▸ Task requirements:
Look at the entries below and restate word for word the lines from the first through the one that has "- 08 DefinePlugin advanced".
* * * * *
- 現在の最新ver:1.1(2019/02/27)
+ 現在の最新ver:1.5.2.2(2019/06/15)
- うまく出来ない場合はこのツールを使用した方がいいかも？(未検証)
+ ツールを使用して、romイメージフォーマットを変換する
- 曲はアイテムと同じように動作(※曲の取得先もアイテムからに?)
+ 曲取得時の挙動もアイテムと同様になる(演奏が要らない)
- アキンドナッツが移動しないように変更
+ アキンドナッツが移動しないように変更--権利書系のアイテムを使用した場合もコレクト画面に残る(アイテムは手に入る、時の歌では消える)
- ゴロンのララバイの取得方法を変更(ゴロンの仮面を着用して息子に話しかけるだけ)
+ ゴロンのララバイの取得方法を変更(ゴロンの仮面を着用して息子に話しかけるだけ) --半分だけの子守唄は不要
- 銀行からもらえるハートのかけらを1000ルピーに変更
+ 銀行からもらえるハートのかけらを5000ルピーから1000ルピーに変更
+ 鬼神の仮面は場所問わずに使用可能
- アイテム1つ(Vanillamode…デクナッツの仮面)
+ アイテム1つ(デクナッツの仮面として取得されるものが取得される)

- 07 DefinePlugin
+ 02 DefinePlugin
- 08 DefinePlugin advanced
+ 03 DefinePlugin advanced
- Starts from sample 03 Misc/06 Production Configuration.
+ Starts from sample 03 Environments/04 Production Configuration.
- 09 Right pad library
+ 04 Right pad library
* * * * *
▸ Written response:
- 現在の最新ver:1.1(2019/02/27)
+ 現在の最新ver:1.5.2.2(2019/06/15)
- うまく出来ない場合はこのツールを使用した方がいいかも？(未検証)
+ ツールを使用して、romイメージフォーマットを変換する
- 曲はアイテムと同じように動作(※曲の取得先もアイテムからに?)
+ 曲取得時の挙動もアイテムと同様になる(演奏が要らない)
- アキンドナッツが移動しないように変更
+ アキンドナッツが移動しないように変更--権利書系のアイテムを使用した場合もコレクト画面に残る(アイテムは手に入る、時の歌では消える)
- ゴロンのララバイの取得方法を変更(ゴロンの仮面を着用して息子に話しかけるだけ)
+ ゴロンのララバイの取得方法を変更(ゴロンの仮面を着用して息子に話しかけるだけ) --半分だけの子守唄は不要
- 銀行からもらえるハートのかけらを1000ルピーに変更
+ 銀行からもらえるハートのかけらを5000ルピーから1000ルピーに変更
+ 鬼神の仮面は場所問わずに使用可能
- アイテム1つ(Vanillamode…デクナッツの仮面)
+ アイテム1つ(デクナッツの仮面として取得されるものが取得される)

- 07 DefinePlugin
+ 02 DefinePlugin
- 08 DefinePlugin advanced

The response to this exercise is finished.